Figure 8. A model showing glucocorticoids plays different roles in the hippocampus and hypothalamus in modulating HPA axis activity under stressful state.

(A) An overview of the design to compare the roles of glucocorticoids in the hippocampus and hypothalamus in HPA axis hyperactivity and depressive-like behaviors. (B) A model describing the different roles of glucocorticoids in the hippocampus and hypothalamus in depression. The Acute stress stimulates glucocorticoids synthesis and releasing in adrenal cortex.

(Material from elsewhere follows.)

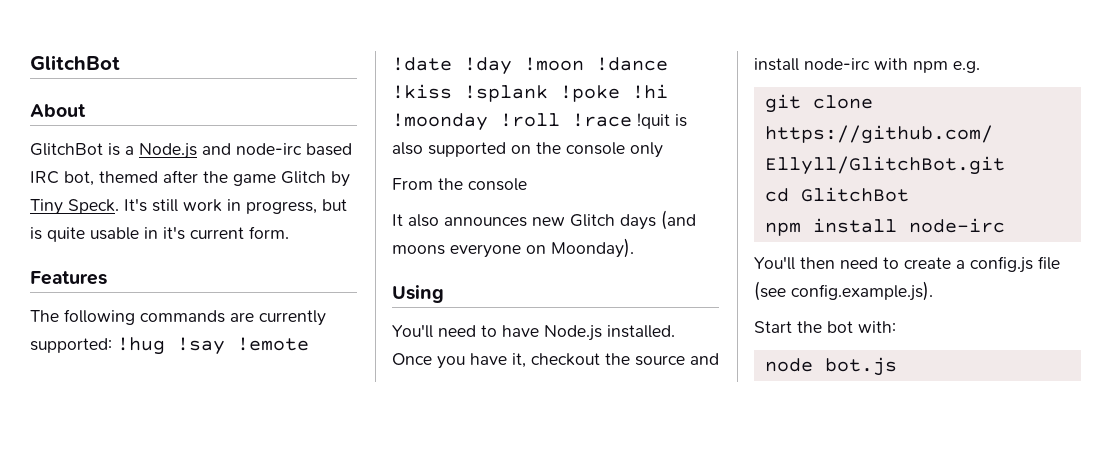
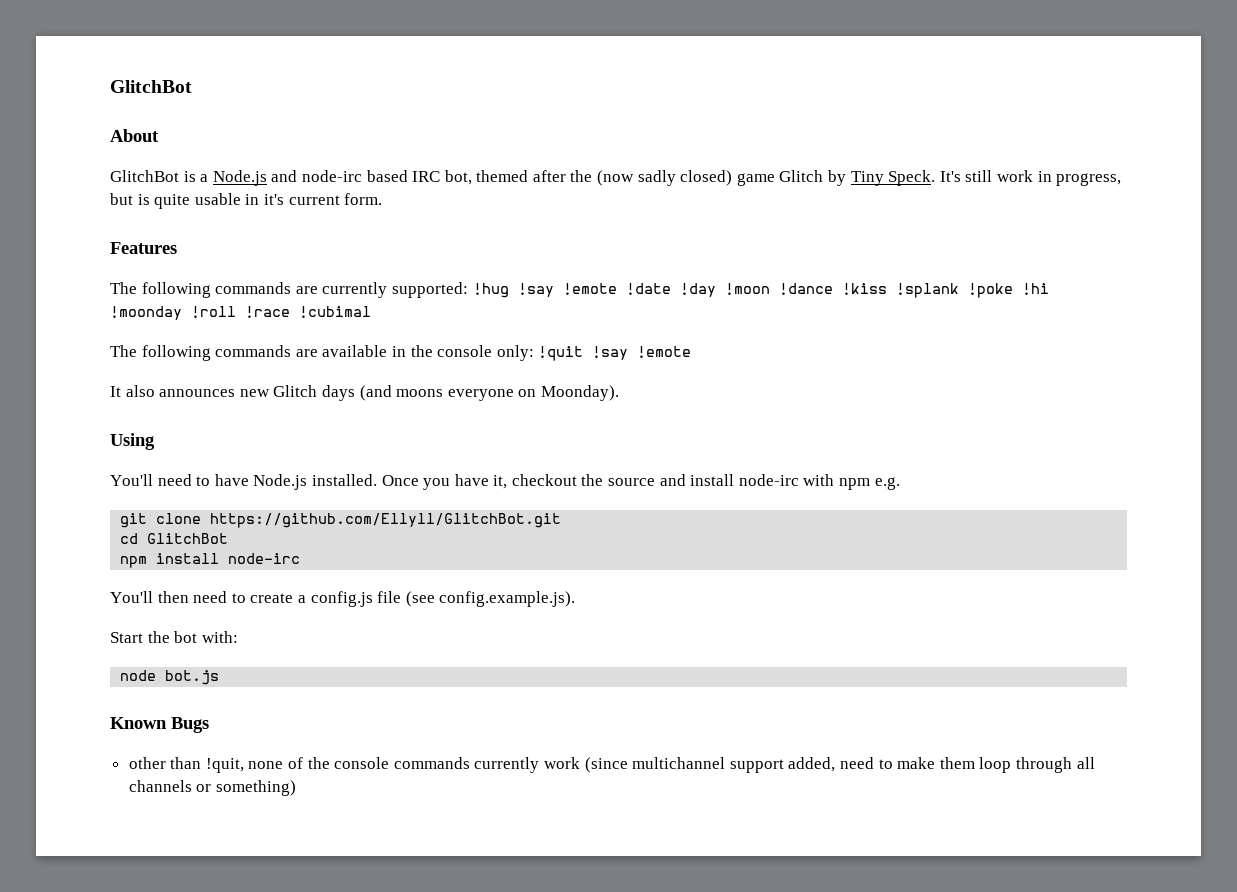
(228, 177) none -> [597,170,733,186] (now sadly closed)
[637,113,687,129] [392,142,663,158] [392,178,527,191] !quit is also supported on the console only // From the console -> [299,306,371,318] [110,345,692,361] !cubimal // The following commands are available in the console only: !quit !say !emote
(897, 366) none -> [110,717,209,733] [128,757,1095,773] [128,780,296,796] // Known Bugs // other than !quit, none of the console commands currently work (since multichannel support added, need to make them loop through all channels or something)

Under acute stressful state, when glucocorticoids arriving in the hippocampus or hypothalamus, glucocorticoids exerts negative regulation of the synthesis of CRF in PVN neurons by GR. Under chronic stressful state, glucocorticoids in the hippocampus impair the negative feedback modulation of the synthesis of CRF in PVN neurons in the hypothalamus by disrupting hippocampal GR. However, glucocorticoids in the hypothalamus still exert negative regulation on the synthesis of CRF in PVN neurons. Glucocorticoids in the hippocampus disrupt GR function through MR-nNOS-NO pathway. (−) exerting negative regulation of HPA axis activity; (+) exerting positive regulation of HPA axis activity.